It seems weird to me having a crush on a car. I know, I know – it’s practically part of the American identity (cars & unrequited love both I guess) but still it’s a strange feeling for me, especially after not owning a car for 17 years. But here I am, bidding a lover’s bittersweet farewell to what’s essentially a bucket of bolts.
Meet Le Blob – a 87 Subaru GL wagon whose body has seen the better part of three decades and 300,000 miles, but who is still young at heart. O wait, that’s a transplant – the Weberized EA 81 is probably from an earlier era Subi, but only sports about 90,000 miles. Yung in Subaru years. It’s hard to know exactly what’s going on when, like many of us, this car has become somewhat of a monster (think Frankenstein) with age. It’s lifted, motor & tranny swapped, interior lights & ac deleted, somewhere lost the horn and the muffler, sits on 27s and looks badass.
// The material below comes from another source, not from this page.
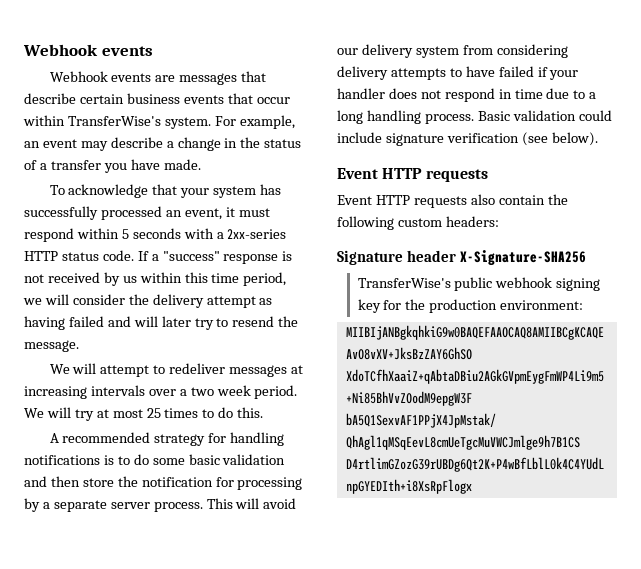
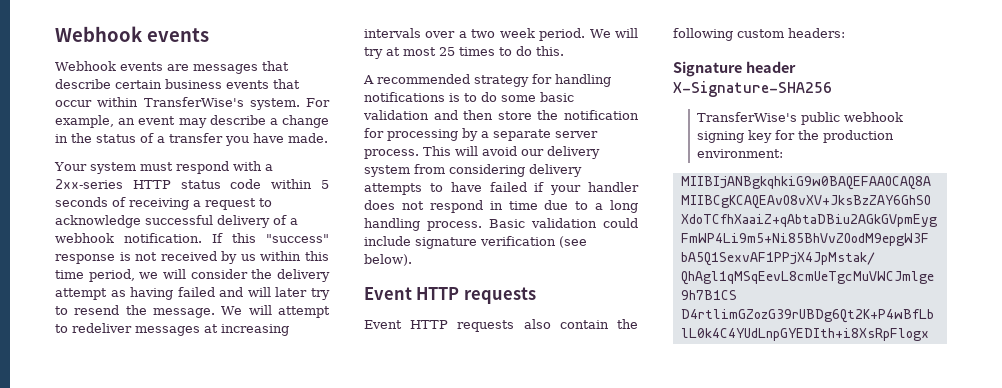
[49,184,282,198] [24,206,270,220] [24,228,181,242] To acknowledge that your system has successfully processed an event, it must respond within 5 seconds -> [54,161,229,174] Your system must respond
[102,250,159,261] code. If a -> [230,179,330,189] [55,197,272,210] [55,215,298,228] [55,233,256,243] code within 5 seconds of receiving a request to acknowledge successful delivery of a webhook notification. If this
(79, 346) // -> (216, 313) none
I’ve never got so many random dudes throwing up devil horns in town, or anywhere.
Kinda a slug on the street, Le Blob still shreds dirt like a champ. Over the past year it was my daily – I was living 10 miles down a dirt road so rutted the FedEx dude got stuck (long after the UPS van quit trying) twice. On hot summer nights, when the work was done on the weed farm, I’d drive out into rural Northern California – out towards Tahoe National Forest or out along the South Yuba river.
Drinking a road soda deep in the trees was sometimes my only solace – I was living with some nightmarish Bali hippies whose spiritual journeys were exhausting to hear about and surprisingly (and frustratingly) contradictory. I’d roll out towards Malakoff Diggins or out to Bowman Lake and run trails for hours, dispelling the negative vibes. Then I’d hit up my favorite spot in Grass Valley, the co-op – a strange vortex of trim culture; hand tooled leather festival holsters, asymmetrical haircuts, and the lilting strains of metaphysical dubstep. Did I mentioned I was also at least a half hour from anywhere on the farm? It was my first adult experience with commuter culture, and NEEDING to drive for basic services was disconcerting it best.
I poured money and blood into this vehicle. I suffered busted knuckles, strange forearm bruising, and curses flew freely from my tongue. I threw away money. Things broke (constantly) and as an amateur mechanic I spent countless hours watching YouTube videos, scouring forums, and scratching my head.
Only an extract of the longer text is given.